Since the lower metal third roller bites into the upper elastic resin roller as in claim 6, the citrus fruits can be sufficiently squeezed to increase the squeeze rate. Moreover, in the citrus seed portion, the resin roller is retracted by elasticity and escapes the seed, so that it is possible to effectively prevent the seed from being crushed and the bitter component from being mixed into the juice. In addition, the resin roller is squeezed in two gaps G3 and G4 between the metal roller r3 at the outlet end and the metal roller r2 in the preceding stage, and two places are provided by one resin roller. This means that the squeezed portion of the citrus is preventing slippage.

The front end surface of the upper first roller is larger than the rear end surface of the lower first roller and the lower first roller has a larger diameter than the upper first roller. Since the gap G0 is formed even when viewed from the top by shifting the back, the citrus fruits can easily fall into the gap G0 and be smoothly introduced into the gap G1, and slip or jump This eliminates the adverse effect that it is difficult to introduce citrus fruits between the rollers. In addition, as described above, citrus fruits larger than the gap G1 are first compressed at this interval G1, and small citrus fruits that have passed through the interval G1 are first compressed at the next narrower gap G2. Done.
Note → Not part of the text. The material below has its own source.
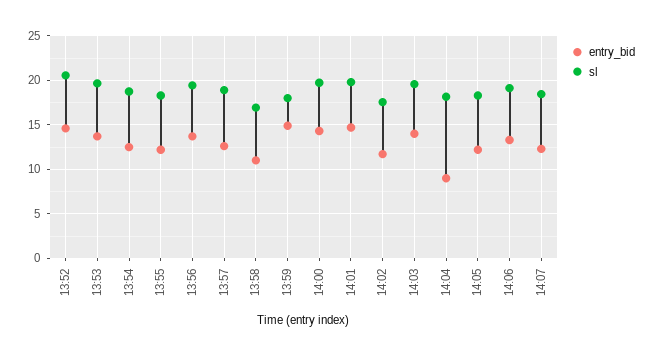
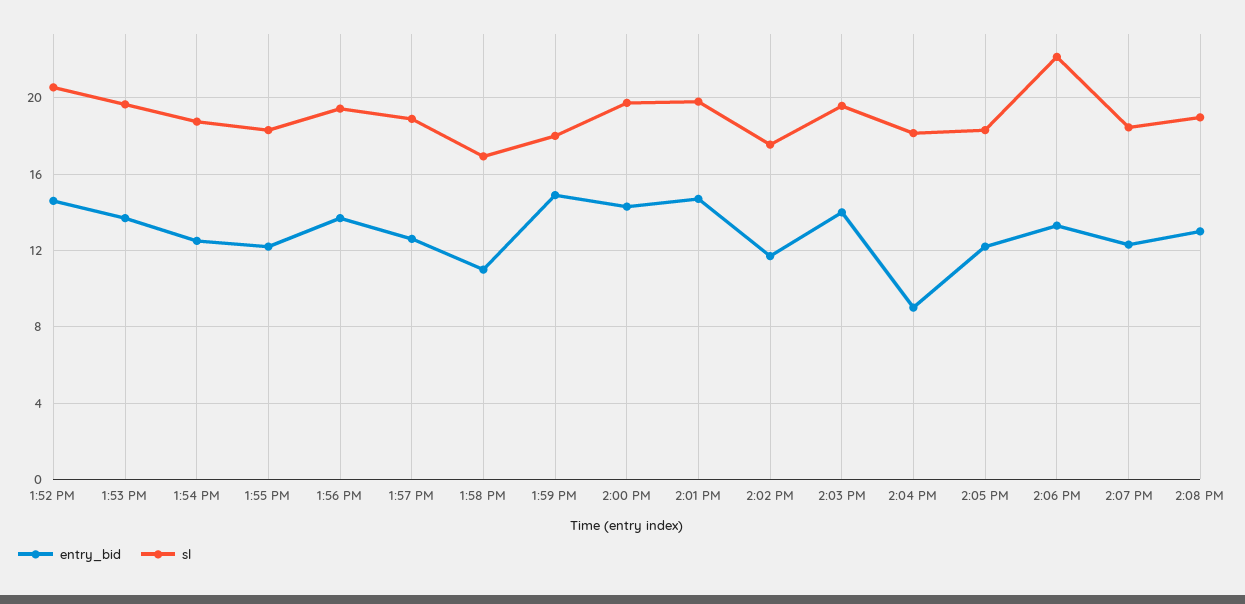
sl, 14:06: 19 -> 22
entry_bid, 2:08 PM: none -> 13
sl, 2:08 PM: none -> 19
Next, an embodiment of how the citrus juice squeezing device according to the present invention is actually embodied will be described. FIG. 1 is a side view showing a roller arrangement of a citrus juice squeezing apparatus according to the present invention. R1 and R2 are an upper first roller and a second roller, respectively. In this embodiment, the second roller is suitably made of an elastic synthetic resin such as a silicone resin.

r1, r2, and r3 are a lower first roller, a second roller, and a third roller, respectively. The lower first, second, and third rollers r1, r2, and r3 and the upper first roller R1 are made of metal, for example, stainless steel. Then, as will be described later, diagonal grooves with respect to the center of rotation are formed in two rows on the left and right sides in opposite directions.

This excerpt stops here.